Mweya v Nahoco Housing Cooperative Society [2023] KEELC 16264 (KLR)
Full Case Text
Mweya v Nahoco Housing Cooperative Society (Environment & Land Case E155 of 2022) [2023] KEELC 16264 (KLR) (16 March 2023) (Ruling)
Neutral citation: [2023] KEELC 16264 (KLR)
Republic of Kenya
In the Environment and Land Court at Nairobi
Environment & Land Case E155 of 2022
OA Angote, J
March 16, 2023
Between
Christopher Mweya
Plaintiff
and
Nahoco Housing Cooperative Society
Defendant
Ruling
1. Before the court for determination is the plaintiff’s (hereinafter ‘applicant’) Notice of Motion dated 10th June 2022 brought under Order 51 Rule 1 of the Civil Procedure Rules and sections 1A, 1B, 3 and 3A of the Civil Procedure Act.
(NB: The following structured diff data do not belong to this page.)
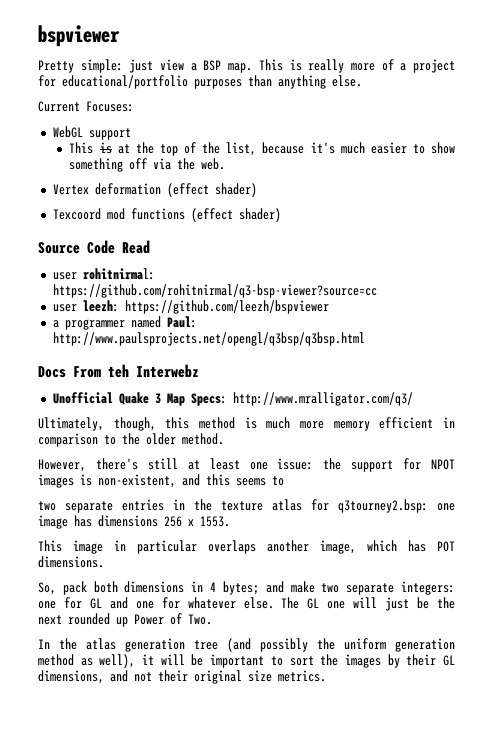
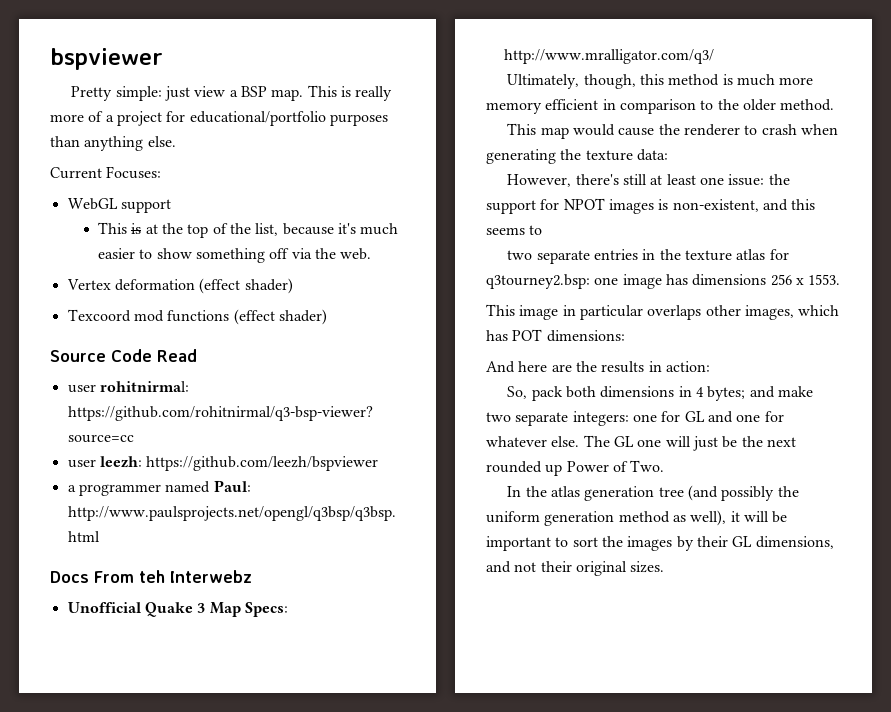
(224, 439) none -> [507,123,838,139] [486,149,668,164] // This map would cause the renderer to crash when generating the texture data:
[267,540,356,554] another image, -> [705,305,794,320] other images,
[38,556,104,568] dimensions. -> [546,330,625,342] [486,361,710,373] dimensions: // And here are the results in action:
[248,670,326,682] size metrics. -> [630,561,665,573] sizes.

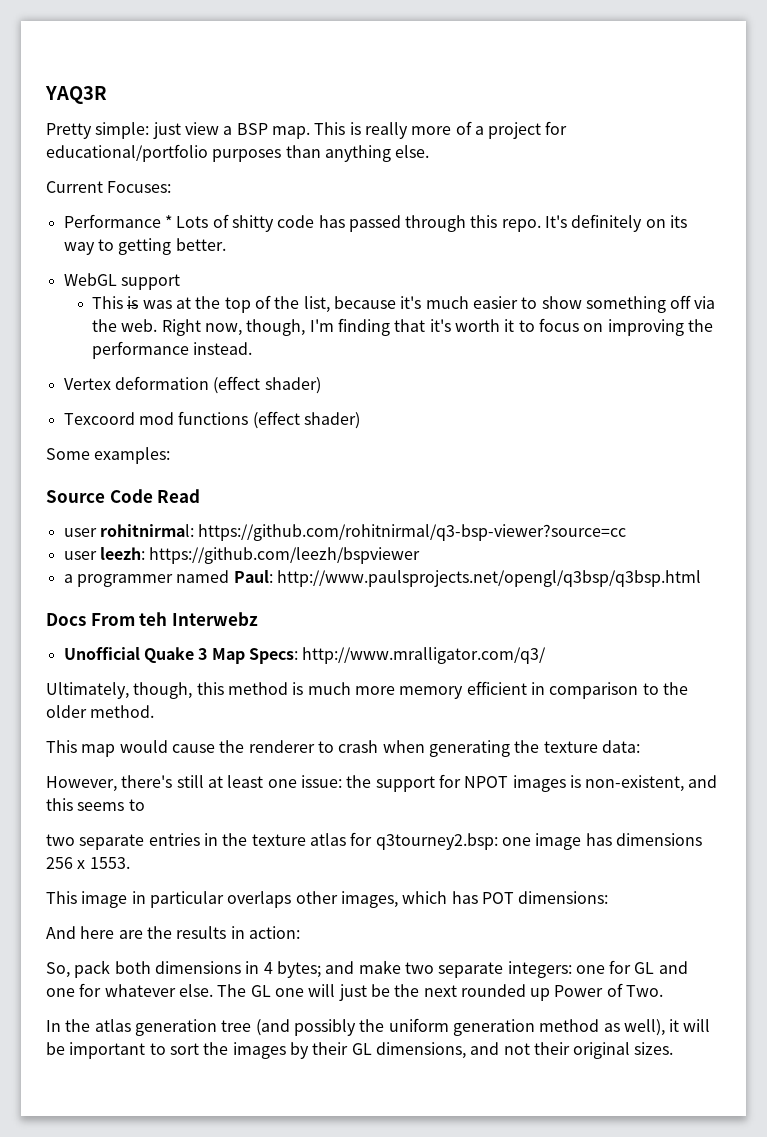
[50,48,163,70] bspviewer -> [45,86,107,104] YAQ3R
(162, 172) none -> [63,214,688,232] [63,238,226,255] // Performance * Lots of shitty code has passed through this repo. It's definitely on its way to getting better.
(142, 228) none -> [142,300,172,309] was
(372, 254) none -> [161,318,713,336] [92,341,253,359] Right now, though, I'm finding that it's worth it to focus on improving the performance instead.
(327, 317) none -> [46,447,171,464] // Some examples:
The applicant is seeking for the following orders:a.The respondent and any other person be ordered to stop any developments on Plot No. 44 (hereinafter the ‘suit property’).b.Any ongoing developments be stopped pending the hearing and determination of the main suit.c.The costs of the application be provided for.d.The court be pleased to make such further or other orders as it may deem fit and just to grant.
2. The application is supported by the affidavit and supplementary affidavit of of theplaintiff/applicant who deponed that he instituted a suit against the Respondent who denied him title to Plot No. 43 and 44 and despite having knowledge of his ownership of the suit property, the Respondent allowed a stranger to develop it.
3. According to the Applicant, he acquired the suit property from his father who was a member of the Respondent; that his father was shown Plots No. 43 and 44 by a representative of therespondent and not Plots No. 39 and 43 as alleged by the respondent and that his father paid for Plots No. 43 and 44.
4. The respondent’s manager swore a replying affidavit in which he deponed that the applicant is aware that his plots are No. 39 and 43 while the suit property (plot 44) is owned by one Martha Kinoti. Additionally, it was deponed, the Applicant had been advised to engage the said Ms. Kinoti if he was interested in swapping plots as the Respondent has no authority to interfere in the ownership of individual plots.
5. The deponent argued that the applicant has not met the requirements for grant of an injunction because the respondent did not authorize development on the suit property. Further, it was deponed, Ms. Kinoti had deposited bricks on the suit property some time back and not recently as alleged by the applicant.
6. It is therespondent’s case that there is no urgency in the application; that the applicant has not been issued with a certificate by the respondent and that his Plots No. 39 and 43 have not been interfered with.
7. The respondent’s Manager finally deponed that the applicant has not come to court with clean hands having failed to pay Kshs. 120,000 for issuance of title deeds for his plots. In any event, it was deponed, the person developing the suit property is not a party to the suit and an injunction cannot be issued against a party not enjoined in the suit.
8. In view of the foregoing the respondent’s Manager has deponed that the applicant has not established a prima facie case with a probability of success to warrant the issuance of an injunction.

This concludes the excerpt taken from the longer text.